- DATA FOR THIS TASK -

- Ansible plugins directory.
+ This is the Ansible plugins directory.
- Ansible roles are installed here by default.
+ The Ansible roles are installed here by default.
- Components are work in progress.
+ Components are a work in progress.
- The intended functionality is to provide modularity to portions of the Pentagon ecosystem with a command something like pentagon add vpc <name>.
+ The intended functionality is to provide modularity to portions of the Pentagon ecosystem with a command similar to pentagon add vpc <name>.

- REQUIRED WORK -
Only the number is needed: state how many lines in the listing contain "intended".

- ANSWER SPACE -
2